"Fetters by the Sea," Bellatrix/Andromeda, PG-13 Title: Fetters by the Sea Author:kethlenda Characters/Pairing: Bellatrix/Andromeda Summary: Andromeda is happy with her loving husband and little daughter, but she can't forget the dark beauty who once held her in thrall. Rating: PG-13 Warning(s): incest, bondage, dubious consent, underage (nothing explicit, though) Originally Written: 8/05 Notes: In which Kels loses her Blackcest virginity. Beta by sionnain.
Perhaps Mother and Father knew, even when I was nothing but a babe in the womb, that I would never be free of this past, this family, this love. Why, otherwise, give me a name that came with chains attached?
Andromeda. At times I knew how the other Andromeda must have felt, chained to her rock, hearing her approaching fate in the churning of the sea, unable to save herself.

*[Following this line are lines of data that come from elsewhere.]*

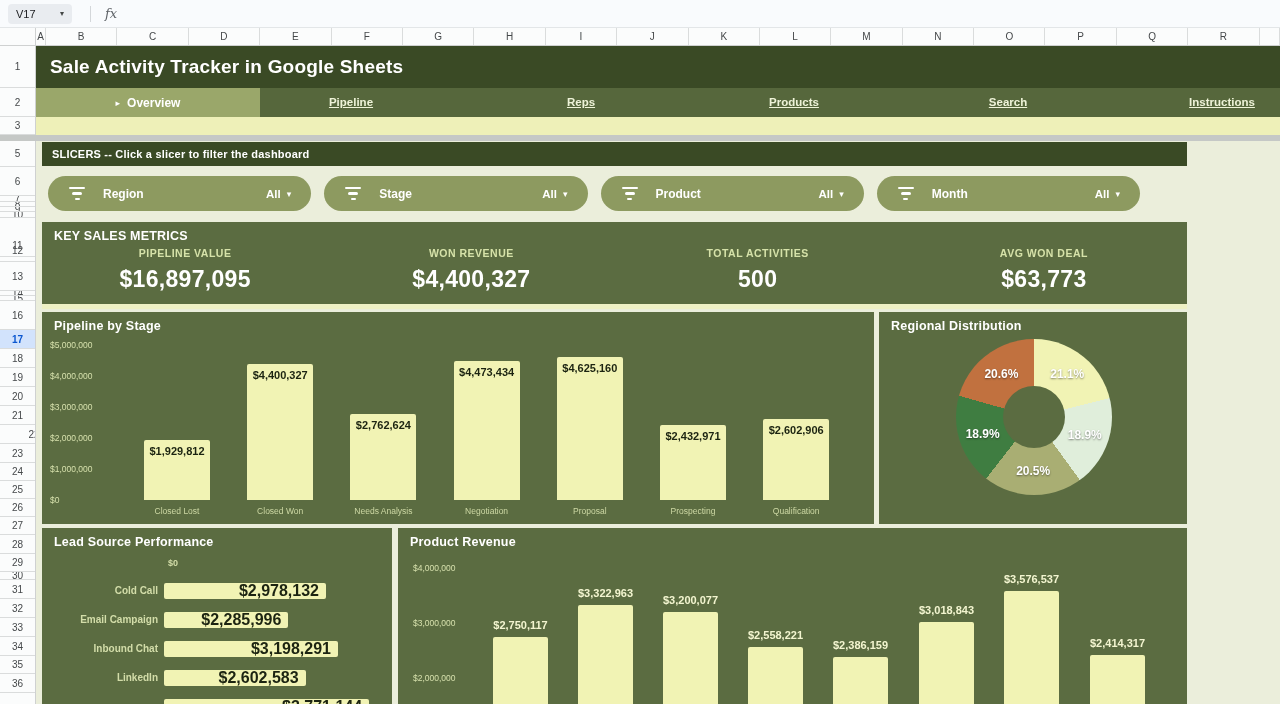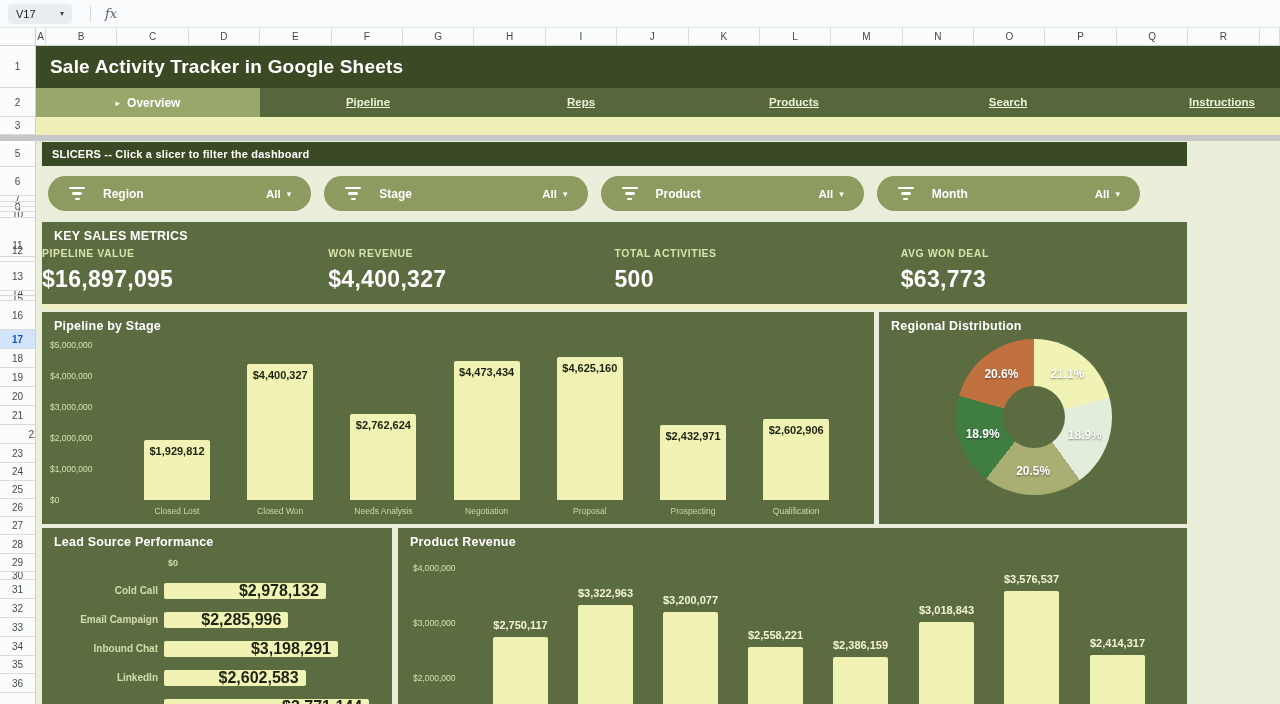--- a/index.html
+++ b/index.html
@@ -38,21 +38,21 @@
 .fico{display:flex;flex-direction:column;align-items:center;gap:3px;width:18px}
 .fico i{display:block;height:2.5px;background:#fff;border-radius:2px}
 .fico i:nth-child(1){width:16px}.fico i:nth-child(2){width:10px}.fico i:nth-child(3){width:5px}
 .pill .plabel2{margin-left:17px;font-size:12px;font-weight:700;color:#fff}
 .pill .pval{margin-left:auto;display:flex;align-items:center;gap:6px;font-size:11.5px;font-weight:700;color:#fff}
 .pill .caret{font-size:9px}
 .panel{position:absolute;background:#5b6c41;overflow:hidden}
 .metrics{left:6px;top:176px;width:1145px;height:82px}
 .ptitle{position:absolute;left:12px;top:7px;font-size:12.5px;font-weight:700;color:#fff;letter-spacing:.2px;white-space:nowrap}
 .mcards{position:absolute;left:0;right:0;top:25px;display:flex}
-.mcard{flex:1;}
+.mcard{flex:1;text-align:center}
 .mlabel{font-size:10.5px;font-weight:700;color:#d6e2a9;letter-spacing:.5px}
 .mvalue{font-size:23px;font-weight:700;color:#fff;margin-top:7px;letter-spacing:.3px}
 .ystrip{position:absolute;left:6px;top:258px;width:1145px;height:5px;background:#eef0c4}
 .chart-pipe{left:6px;top:266px;width:832px;height:212px}
 .chart-region{left:843px;top:266px;width:308px;height:212px}
 .chart-lead{left:6px;top:482px;width:350px;height:210px}
 .chart-prod{left:362px;top:482px;width:789px;height:210px}
 .ytick{position:absolute;left:8px;font-size:8.5px;color:#d6e0ac;transform:translateY(-50%);white-space:nowrap}
 .vbar{position:absolute;background:#f1f3b4;border-radius:2px 2px 0 0}
 .vlabel{position:absolute;font-size:11px;font-weight:700;color:#1c2411;transform:translateX(-50%);white-space:nowrap}
@@ -147,21 +147,21 @@
   <div class="stage">
     <div class="banner">
       <span>Sale Activity Tracker in Google Sheets</span>
     </div>
 
     <div class="tabbar">
       <div class="tab-active">
         <span class="mk">▸</span>
         <span class="lb">Overview</span>
       </div>
-    <div class="tablink" style="left: 332px;">Pipeline</div>
+    <div class="tablink" style="left: 315px;">Pipeline</div>
         <div class="tablink" style="left: 545px;">Reps</div>
         <div class="tablink" style="left: 758px;">Products</div>
         <div class="tablink" style="left: 972px;">Search</div>
         <div class="tablink" style="left: 1186px;">Instructions</div>
       </div>
 
     <div class="row3"></div>
     <div class="dashbg"></div>
 
     <div class="slicerbar">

I’ve cast you as the serpent, of course. Even when I thought I was free of you, there you were, just below the surface, waiting to claim the one who belonged irrevocably to you.
But that’s unfair to you. It is true you’ve become a monster these last few years. But you were no monster to me. I cannot claim I was unwilling.
So, truly, the serpent is another part of me, though I have tried to escape it. I can play the innocent maiden, chained against my will, but I slipped my own hands into the fetters. And though I live my life now in peace, in the daylight, in the warm glow of a love without corruption, deep within, I belong to the serpent still.
It was the middle of the night. I was thirteen.
I woke from a fitful sleep to a quietly spoken “Alohomora” and the creaking sound of my door opening. It was too dark to see who it was. I sat up in bed, trying to see the intruder’s face in the darkness.
Your hands were cold as they seized my wrists and bound them to the bedposts. It was a splendid bed for that purpose, all wrought iron curlicues, serpentine, entwined upon themselves over and over again. My fingers traced the patterns all through the long night.
“Never lock the door to me again,” you whispered. Those were the first words you spoke that night. But by then it was not night; the sky outside the window was fading from black to gray.
I left the door unlocked after that.
My doors are locked now. Charmed locks; it would take more than Alohomora to penetrate my defenses now.
I finally have something worth defending. Happiness. Innocence.
A little girl with dark eyes so much like yours.
And a man, a man with eyes very unlike yours. A bright and unsullied blue, like the sky on a perfect summer day. Yours were darker than midnight. In your eyes I saw a night that I prayed would come to an end, that I prayed would never come to an end.
End of term. I was fifteen. I was unpacking my school things, putting them away neatly. I have always liked things neat and tidy.
My door was unlocked. You burst in, eyes blazing with rage. I knew you were angry with me; I had known it for weeks. Your glances across the Great Hall had been smoldering with unspoken fury. But you had been too busy with exams to confront me. So, this was the moment of truth, was it?
“I. Saw. You. Kissing. That. Mudblood.” Your voice was barely above a whisper. You kicked the door shut behind you. “I could tell Father, you know.”
I gulped.
“But I think I can punish you better myself,” she said. “Put those robes down and come here.”
I married him to get away from you.
Not that I didn’t love him. I loved him and I do love him. But I also saw him as the one who could free me of the tangled bonds of love and hate and lust that tied me to you. He could show me a life where love was not obsession, where sex was not pain, where family meant safety.
He was my Perseus. He was the one who could break the chains at last.
The night before my wedding. I had been banished from the family house and was living in a shabby little flat in London. I had tried my best to make it a home, but now it was time to bid farewell to the little apartment. Ted and I were going to make a life for ourselves, starting tomorrow.
Theodore. It means given by God. Did you know that? Did you ever believe in a God outside yourself?
I had not told you when and where he and I would be married. By then, you were on a crusade against Muggles and Muggle-borns, and I would not endanger Ted or his parents.
But you must have somehow found out the date, if not the venue.
Was it superstition that led me to leave my door unlocked that night?
You were more tender than you had been before. I didn’t understand. Was I not about to commit the most egregious offense? Had I not broken your code more blatantly than ever?
But you almost seemed sad. You almost seemed to love me.
“Don’t marry the Mudblood,” you whispered just before dawn. “You were born to be mine.”
I touched your face, looked into your midnight eyes. “Bella...Please go.”
You nodded. I thought I saw unshed tears in your eyes, but I was never sure. I turned away. A moment later, I heard the door close behind you.
So. A life lived safely on the shore, now, with my Perseus. Beneath the waves, the serpent still writhes, and some nights I lie awake and hear it calling me.
The locks and chains on my doors keep me safe. Still I am fettered, yes, but these fetters hold me above the dark depths of the sea, out of reach of the monster that lurks within me. Out of your grasp. Far from your siren’s song, the song that could wake the serpent if I allowed myself to walk down by the sea and listen.